After informal attempts to resolve complainant's concerns failed,
complainant filed a formal EEO complaint with the agency on December
21, 1998, alleging that the agency had discriminated against him on the
basis of sex.
Complainant contended that he was not hired because of a 1995 DWI charge
on his record. He alleged that he was discriminated against because he
had been hired previously in June of 1997 despite the DWI on his record.
He alleged that, unlike himself, another male casual employee with a DWI
charge had been re-hired. He also stated that a female casual employee
was terminated because of her criminal record.
The agency argued that its policy is to request and verify criminal
records, and then to disqualify any applicants who have falsified their
applications. The agency contended that complainant was disqualified
because he falsified his application by failing to disclose that in
addition to his DWI charge, he had been charged with attaching wrong
motor vehicle plates on the same date. The agency also argued that the
male casual employee cited by complainant was re-hired because, unlike
complainant, he was honest on his application.

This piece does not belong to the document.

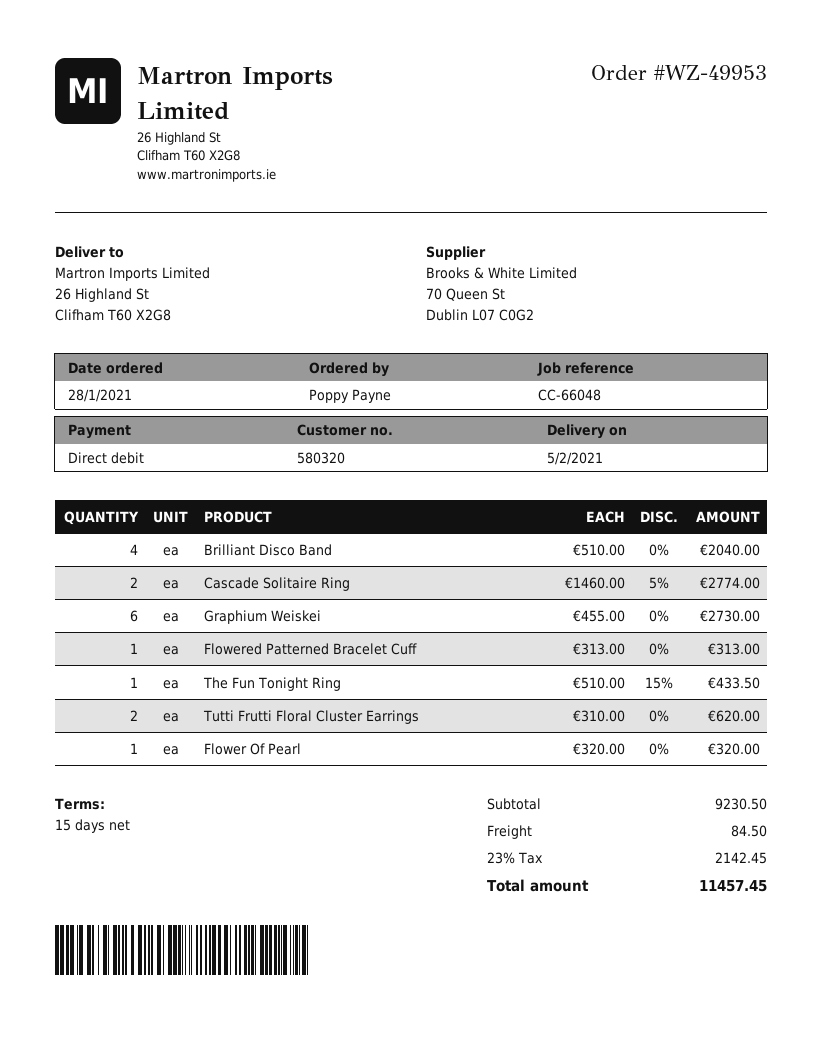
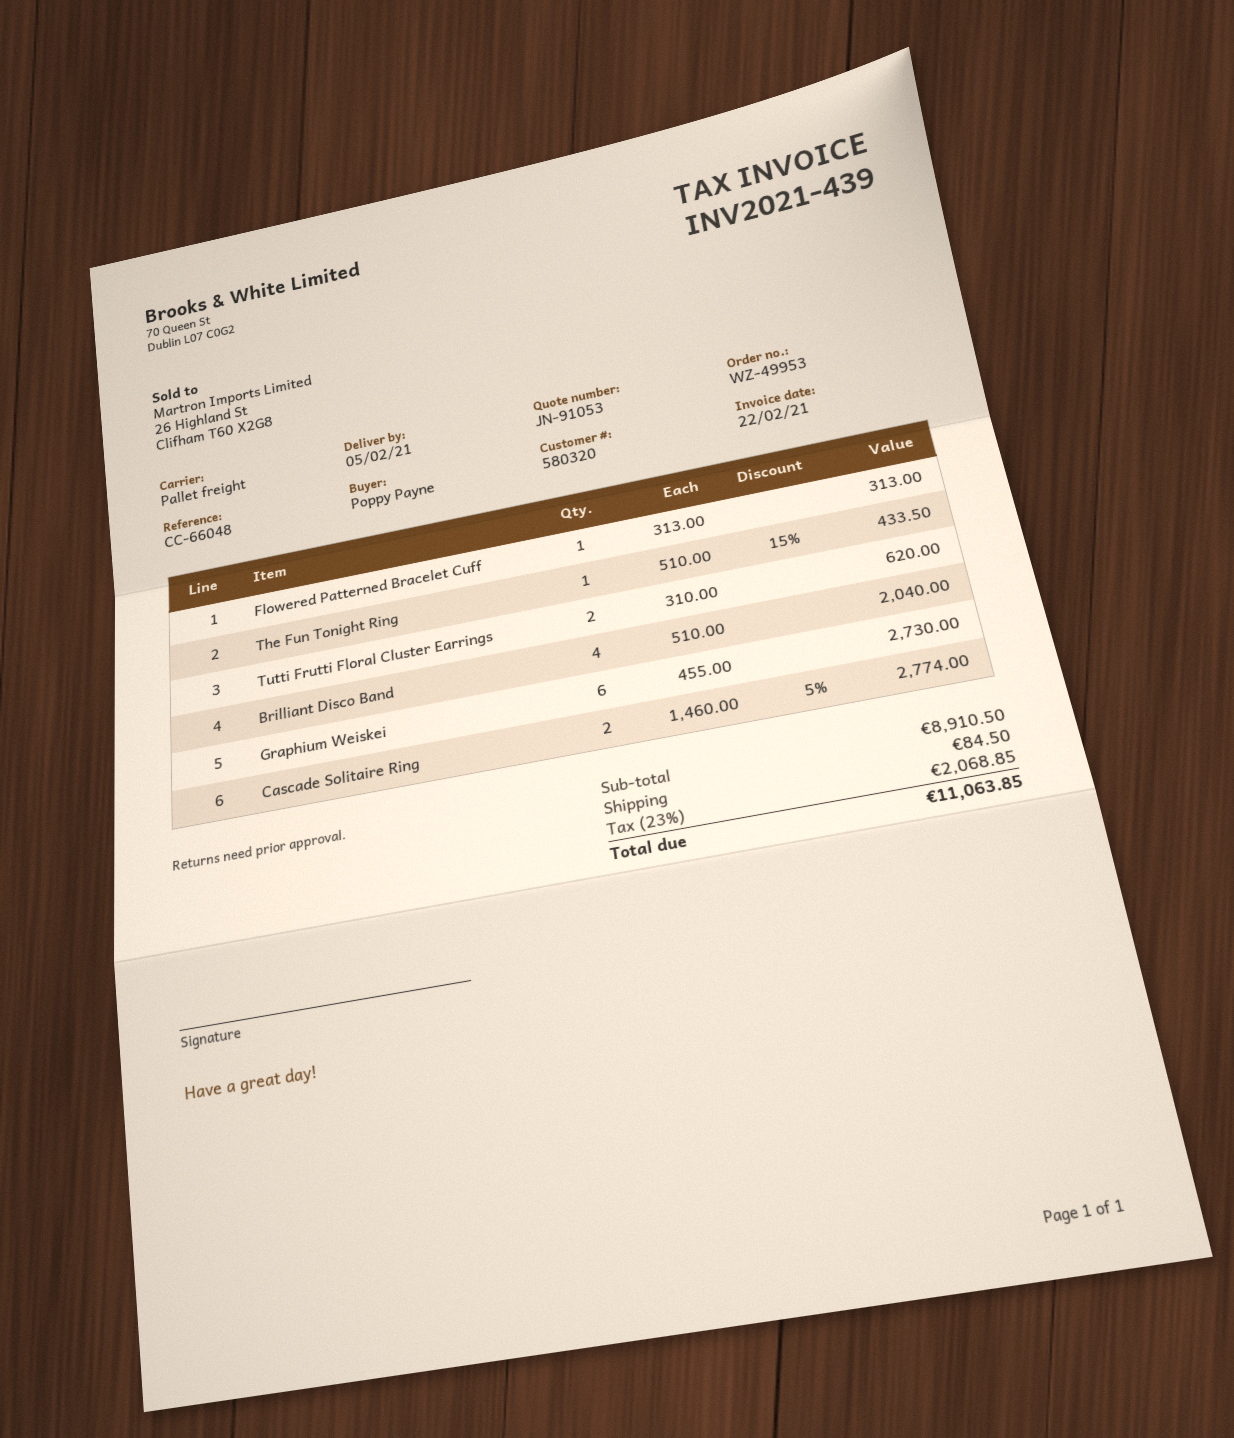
Flower Of Pearl: 1 x 320.00 = 320.00 -> none
subtotal: 9230.50 -> 8910.50
tax: 23% = 2142.45 -> 23% = 2068.85
total: 11457.45 -> 11063.85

At the conclusion of the investigation, complainant received a copy of the
investigative report and requested a hearing before an EEOC Administrative
Judge (AJ). On January 12, 2000, the AJ issued a decision without a
hearing, finding no discrimination.
Assuming arguendo that complainant could establish a prima facie case
of sex discrimination, the AJ concluded that the agency articulated
a legitimate, nondiscriminatory reason for its action, i.e., that
complainant falsified his employment application. The AJ also stated
that complainant had failed to demonstrate that similarly situated
employees not in his protected class were treated differently or that
his sex was a factor in the agency's decision. On January 18, 2000,
the agency issued a final action implementing the AJ's decision.
CONTENTIONS ON APPEAL
On appeal, complainant argues, through his attorney, that the agency erred
when it did not expand the investigation to include the bases of race
(black) and national origin (Trinidad). Complainant, who is black and
born in Trinidad, argues that the agency should have expanded the bases
of the complaint when he identified a similarly situated employee, a white
male believed to be born in the United States, not in his protected class
who was allegedly treated differently. Specifically, complainant argues
that the comparison employee also had DWIs but was re-hired. He further
contends that the comparison employee falsified his application as well,
and that the agency's reason for the disparate treatment is pretextual.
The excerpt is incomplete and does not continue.